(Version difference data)
════

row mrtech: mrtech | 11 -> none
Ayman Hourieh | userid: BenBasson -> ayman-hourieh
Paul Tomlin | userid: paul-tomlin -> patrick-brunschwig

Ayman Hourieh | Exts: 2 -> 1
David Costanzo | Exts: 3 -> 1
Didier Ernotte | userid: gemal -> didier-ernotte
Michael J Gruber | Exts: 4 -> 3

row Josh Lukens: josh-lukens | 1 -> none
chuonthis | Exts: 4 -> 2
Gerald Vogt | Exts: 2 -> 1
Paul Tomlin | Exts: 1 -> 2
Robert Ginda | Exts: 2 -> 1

════

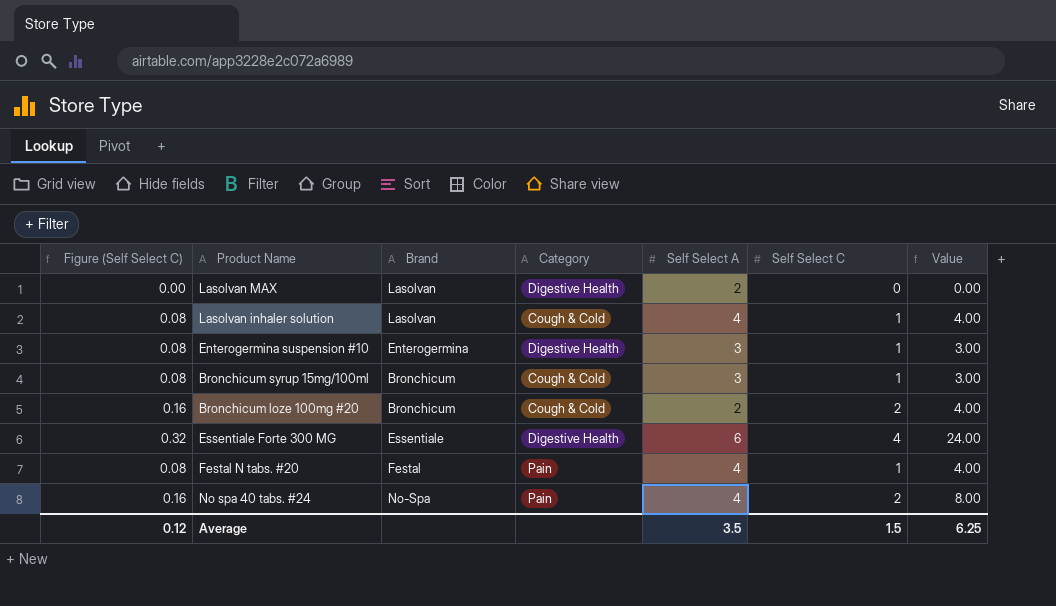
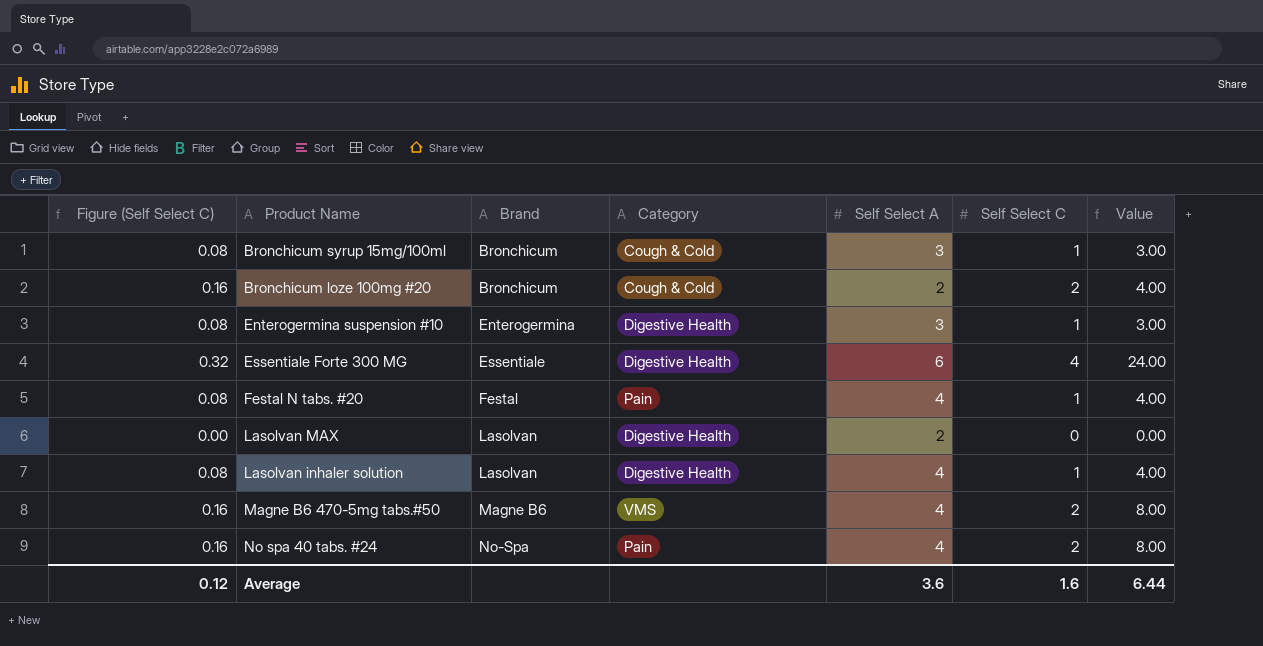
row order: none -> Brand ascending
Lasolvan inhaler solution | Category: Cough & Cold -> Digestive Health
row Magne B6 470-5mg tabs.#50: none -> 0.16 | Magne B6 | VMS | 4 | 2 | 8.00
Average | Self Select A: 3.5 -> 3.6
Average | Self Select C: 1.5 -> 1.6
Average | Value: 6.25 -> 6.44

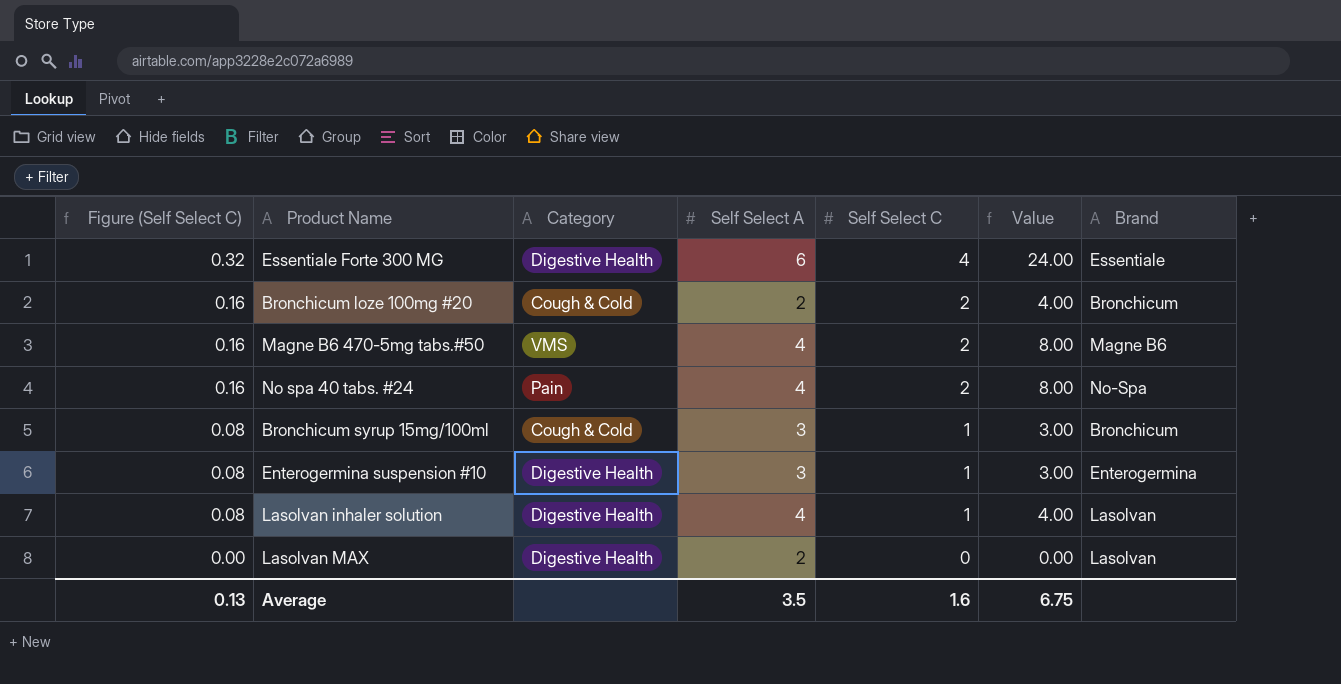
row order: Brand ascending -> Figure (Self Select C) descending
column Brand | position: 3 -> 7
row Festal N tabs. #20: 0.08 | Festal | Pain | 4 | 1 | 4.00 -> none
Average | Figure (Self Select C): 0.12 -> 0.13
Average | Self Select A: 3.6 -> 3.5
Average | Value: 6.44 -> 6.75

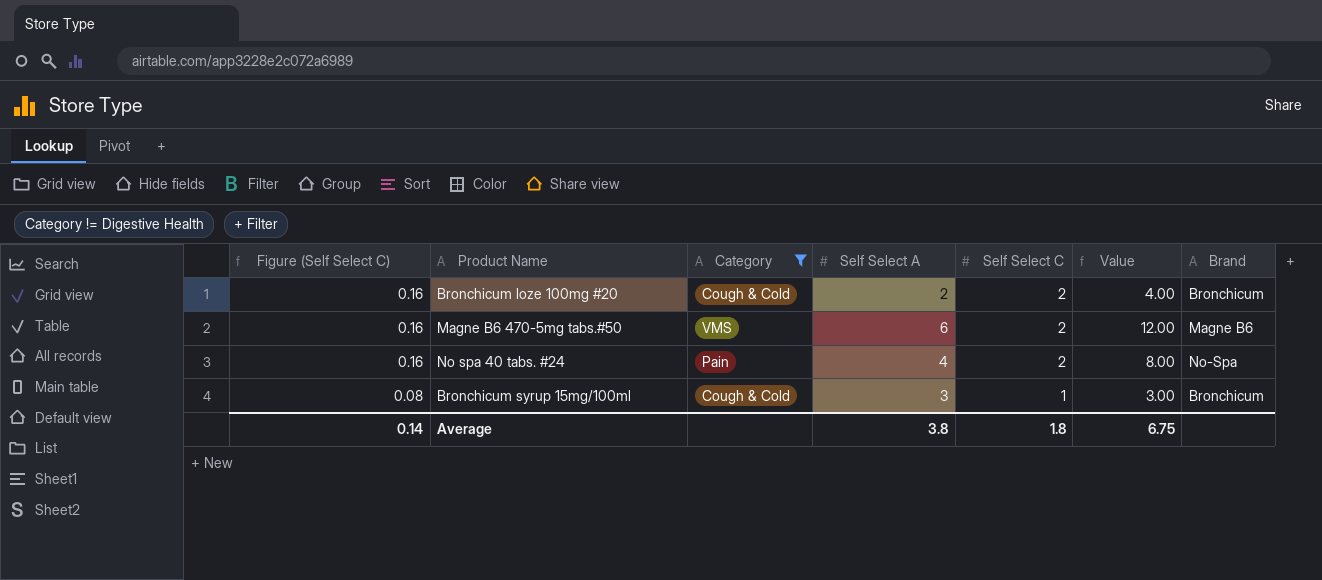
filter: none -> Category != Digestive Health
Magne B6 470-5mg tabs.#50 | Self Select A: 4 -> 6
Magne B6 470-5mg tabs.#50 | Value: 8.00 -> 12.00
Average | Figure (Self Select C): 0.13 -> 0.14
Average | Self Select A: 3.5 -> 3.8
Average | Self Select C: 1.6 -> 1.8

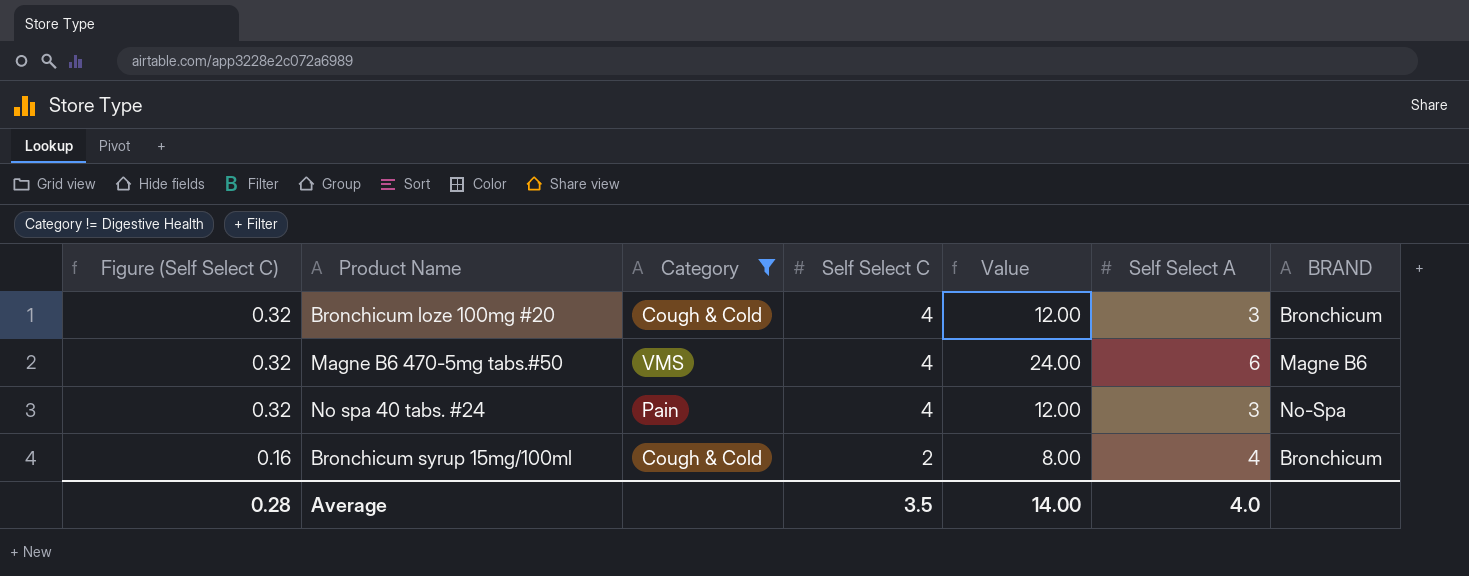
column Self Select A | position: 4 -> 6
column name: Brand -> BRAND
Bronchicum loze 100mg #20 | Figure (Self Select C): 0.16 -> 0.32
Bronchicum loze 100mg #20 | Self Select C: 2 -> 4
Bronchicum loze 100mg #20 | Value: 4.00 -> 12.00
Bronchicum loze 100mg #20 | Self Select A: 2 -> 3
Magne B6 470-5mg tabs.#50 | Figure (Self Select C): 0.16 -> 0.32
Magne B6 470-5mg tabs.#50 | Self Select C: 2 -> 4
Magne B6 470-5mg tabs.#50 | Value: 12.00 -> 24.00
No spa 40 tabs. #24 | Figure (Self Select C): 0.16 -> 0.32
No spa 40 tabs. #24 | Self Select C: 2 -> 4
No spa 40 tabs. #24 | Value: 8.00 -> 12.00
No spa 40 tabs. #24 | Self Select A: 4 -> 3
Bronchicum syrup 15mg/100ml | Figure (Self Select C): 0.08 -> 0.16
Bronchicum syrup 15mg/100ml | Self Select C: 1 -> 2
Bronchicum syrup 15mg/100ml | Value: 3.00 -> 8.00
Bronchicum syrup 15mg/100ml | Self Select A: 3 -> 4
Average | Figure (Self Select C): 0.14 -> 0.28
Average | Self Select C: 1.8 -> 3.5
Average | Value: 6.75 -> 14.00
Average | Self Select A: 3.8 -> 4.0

════

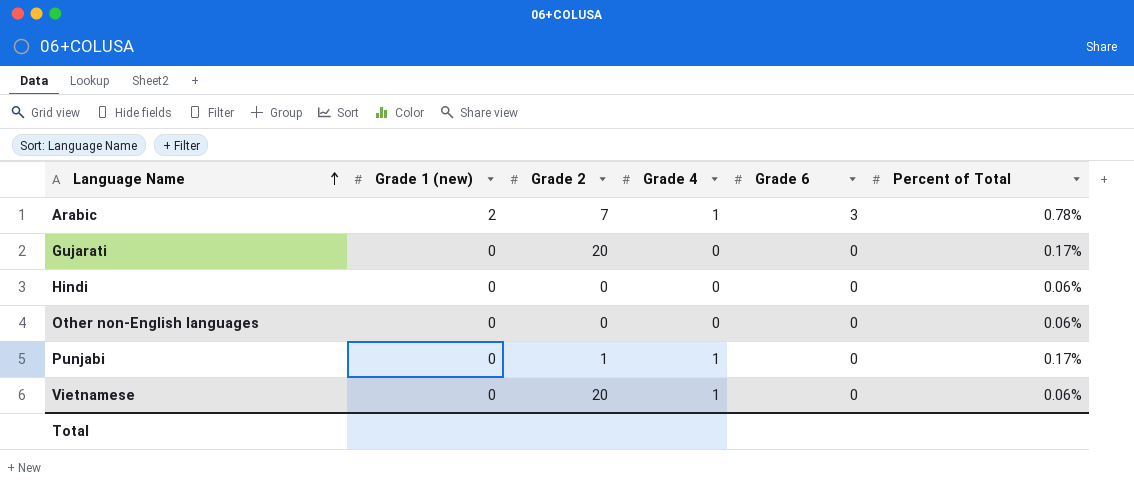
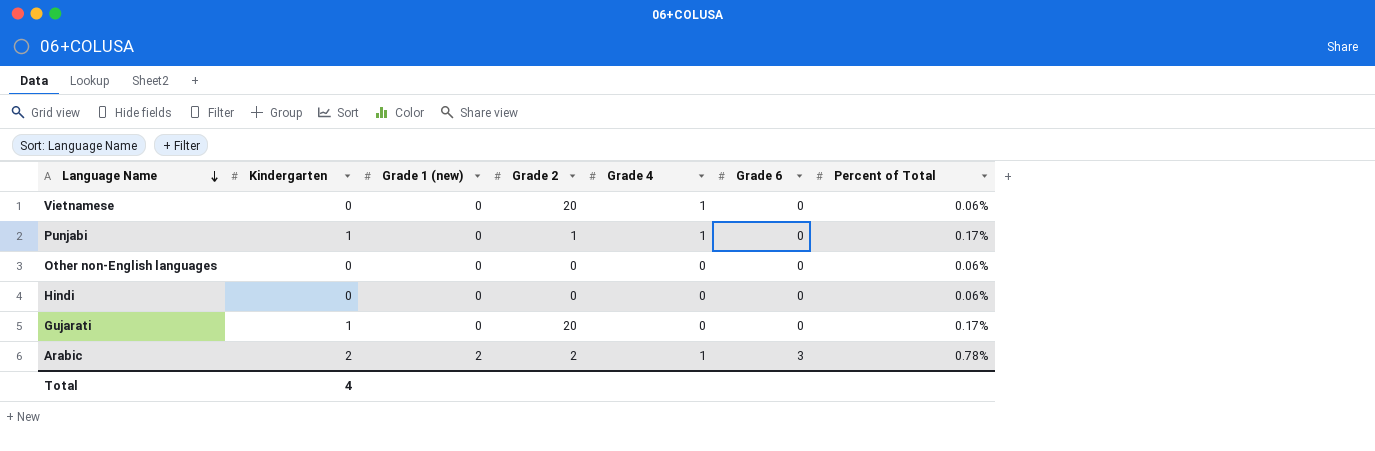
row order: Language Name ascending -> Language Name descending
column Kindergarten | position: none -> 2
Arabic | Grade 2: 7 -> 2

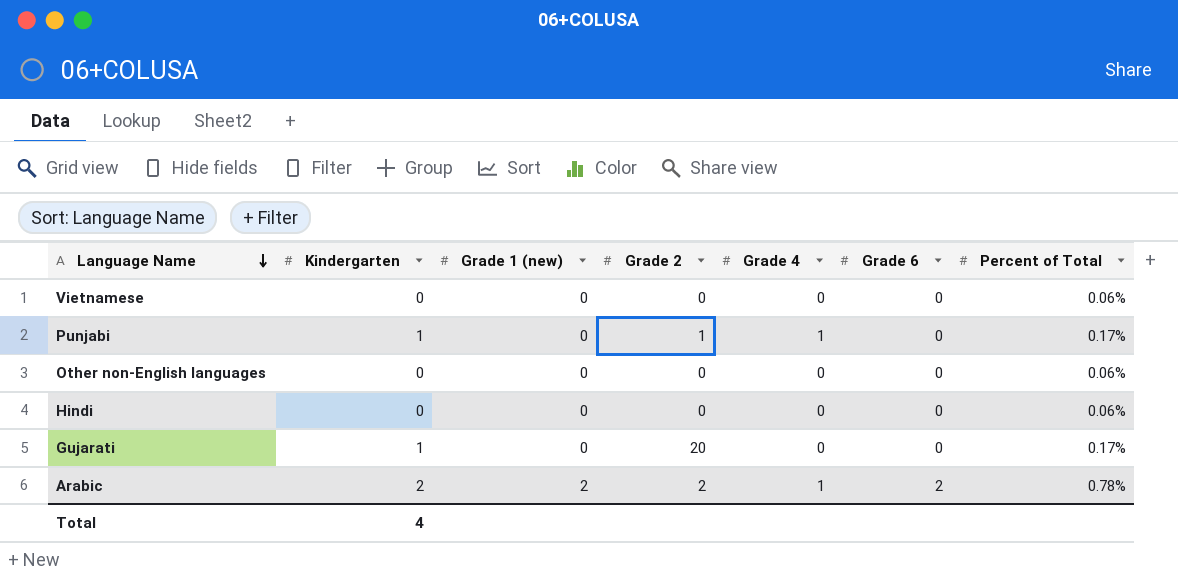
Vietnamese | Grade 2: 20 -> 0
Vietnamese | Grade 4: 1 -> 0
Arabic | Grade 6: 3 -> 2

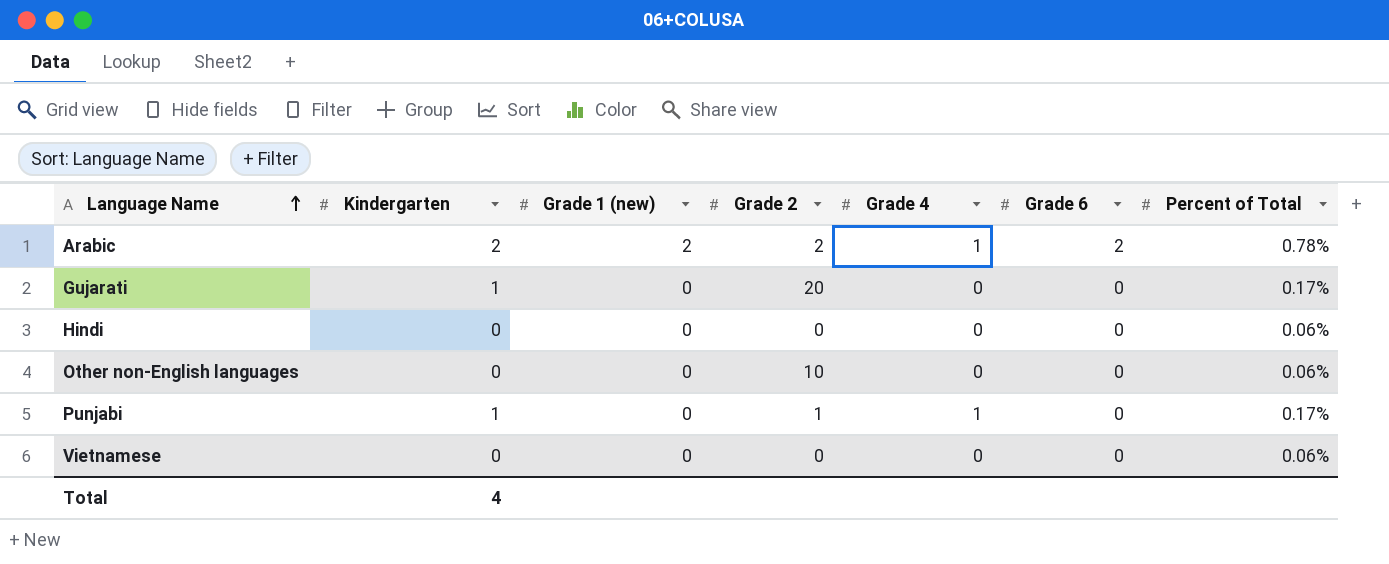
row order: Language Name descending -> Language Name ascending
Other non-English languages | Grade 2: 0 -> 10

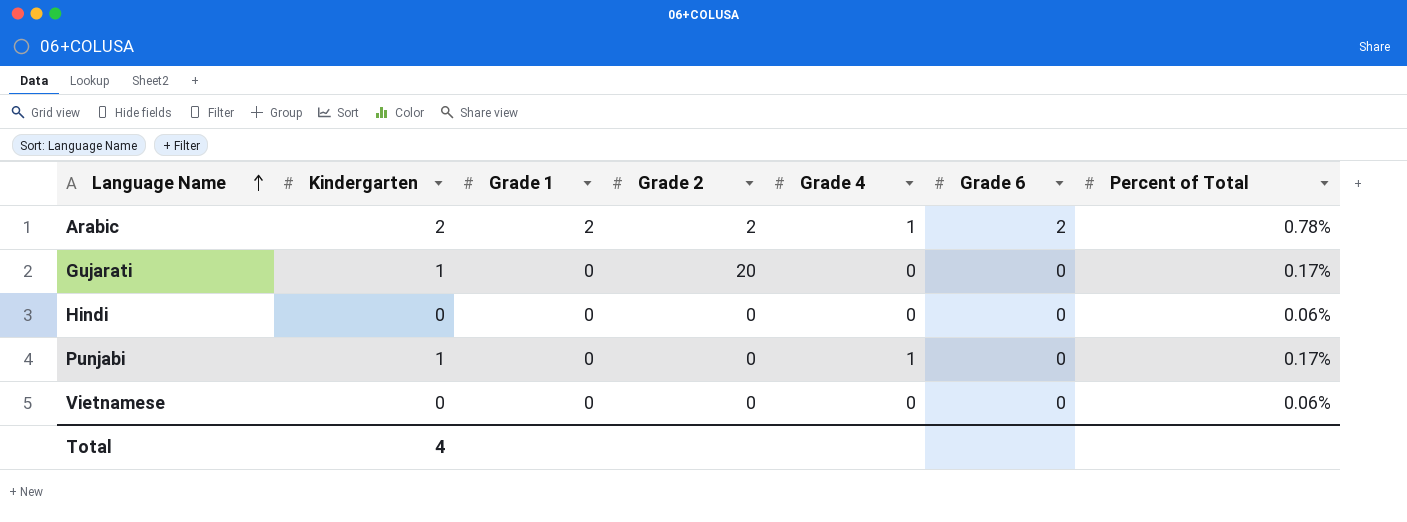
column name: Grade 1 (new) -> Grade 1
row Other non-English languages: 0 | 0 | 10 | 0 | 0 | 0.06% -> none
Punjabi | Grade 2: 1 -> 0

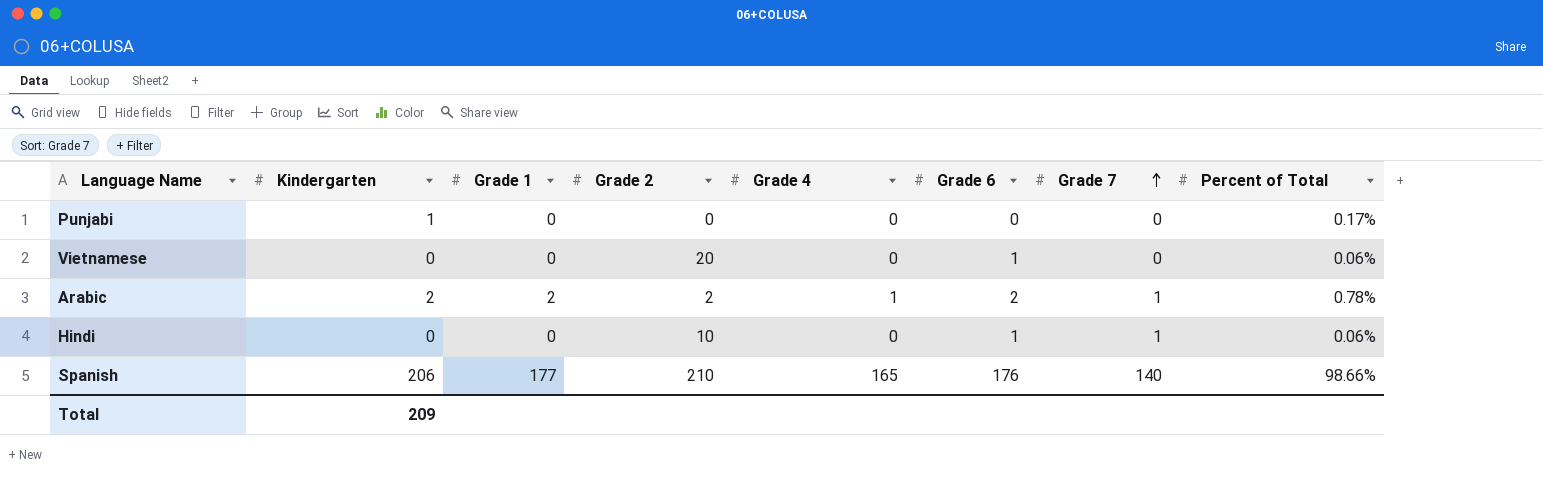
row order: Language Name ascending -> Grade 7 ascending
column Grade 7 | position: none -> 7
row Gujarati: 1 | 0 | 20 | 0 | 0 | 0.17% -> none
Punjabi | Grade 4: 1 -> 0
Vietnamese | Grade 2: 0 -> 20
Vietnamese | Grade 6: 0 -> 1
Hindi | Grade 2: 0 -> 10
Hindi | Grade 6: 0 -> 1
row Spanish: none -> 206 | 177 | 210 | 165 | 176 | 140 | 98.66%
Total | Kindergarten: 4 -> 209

════

YOUR OBJECTIVE: The answer is each line from the entries above in which the word "Other" occurs.

ANSWER SPACE:
Other non-English languages | Grade 2: 0 -> 10
row Other non-English languages: 0 | 0 | 10 | 0 | 0 | 0.06% -> none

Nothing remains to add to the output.